Compressing your gear isn’t going to make it any lighter, but it is going to save you loads of space. Smaller packs sit closer to your back and don’t pull you around in the same way. Also, the mental strain of lifting a 70-liter bag, even if it’s the same weight as your 50-liter bag, will make it feel 20 pounds heavier each time. Everyone is jealous of the well-packed 50-liter backpack, and with compression sacks, you can be the envy of the trail.
Compression sacks don’t come cheap, though, and most people find that the best middle ground is to use small dry bags. So long as your dry bags are watertight and airtight, you can load them up, squeeze the air out, and you’ll have your own DIY compression sacks. This has the extra effect of waterproofing all your gear. Let’s face it, anyone who has used a backpack cover knows how frustrating they can be.

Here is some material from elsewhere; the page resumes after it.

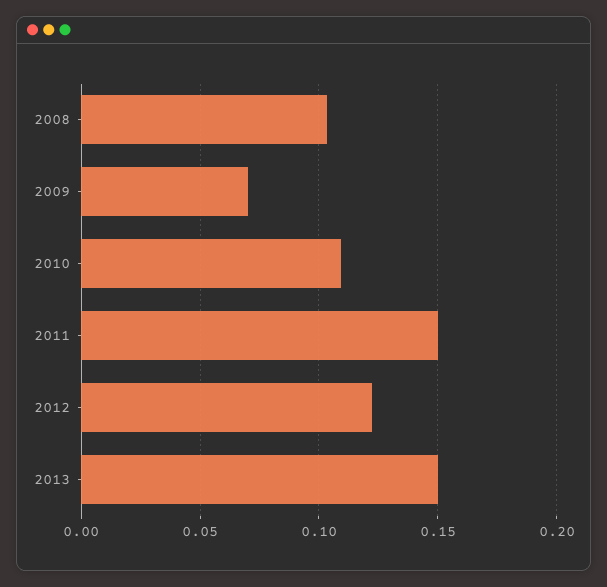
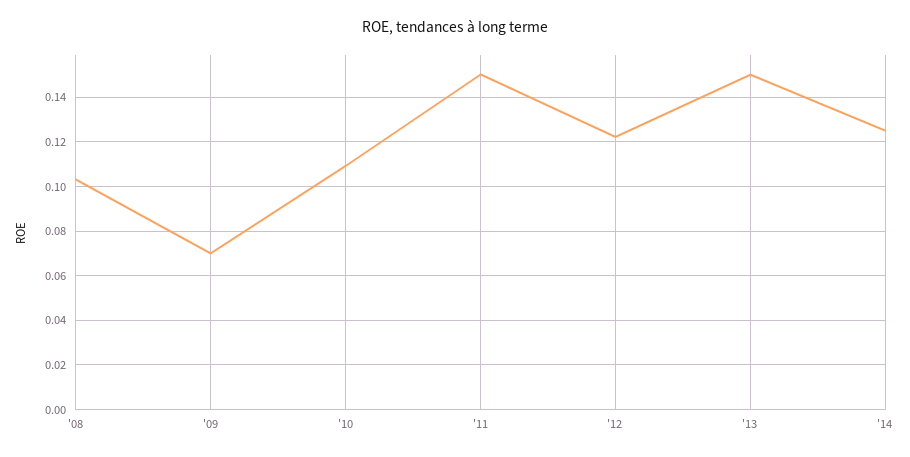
'14: none -> 0.125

Don’t just use a single dry bag for all your gear. If you ask any of the experienced trekkers you meet along the way how they pack their gear, you’ll find most of them pack compartmentally. This means packing gear into multiple smaller dry bags and then fitting them into your pack like a game of Tetris. You get bonus points here if you use sacks of different colors. That way, when you reach camp, you can easily tell which dry bag your tent is in, so you don’t parade around your spare underwear accidentally.
We can’t stress how important this is. It’s really easy to pack your trekking bag while you’re sitting at home, excited to hit the trail and deciding whether to pack two or three extra chocolate bars for each day. But once you’re four days deep and soaked to the bone, your patience for packing will begin to wear thin. In these situations, dig deep inside you and make sure you pack your bag as you did on day one — unless you got things drastically wrong, of course.
That way, you’ll always have your items exactly where you expect them to be. There’s nothing worse than getting into camp late to find that, in your morning rush, you buried your headlamp at the bottom of your pack. Take your time to pack, and repack if your bag sits wrong. A well-packed bag will barely notice on the trail, while a badly packed bag will exhaust you, both physically and emotionally.
In today’s day and age, there is no reason why you should be hauling around heavy metals, cheap plastics, heavy glass, or stainless steel. Many outdoor brands have boiled down light packing to a science, adjusting their product lines to reflect this value. If you currently pack items with heavy materials, consider other options. Here are some materials to keep an eye out for:
- Silnylon or dyneema composite fabric (DCF). Tents or packs made of these materials are strong, durable, and lightweight, which makes them perfect for backpacking.
- Down or synthetic stuffing. Opt for a down-filled or synthetic sleeping bag or jacket, depending on your budget. Down bags are usually lighter and more compressible, while synthetic bags perform better in wet conditions.
- Aluminum or titanium. I beg of you, don’t bring your stainless steel or silver cookware/utensils.
- Plastic and silicone. High-quality plastic and BPA-free silicone are great for water bottles, food storage containers, and collapsible kitchenware.
Remember to carefully research and compare different products to find the best balance between weight, performance, and cost. Prioritize items that are essential for your safety and comfort during the hike, and always test your gear before embarking on any extended trips.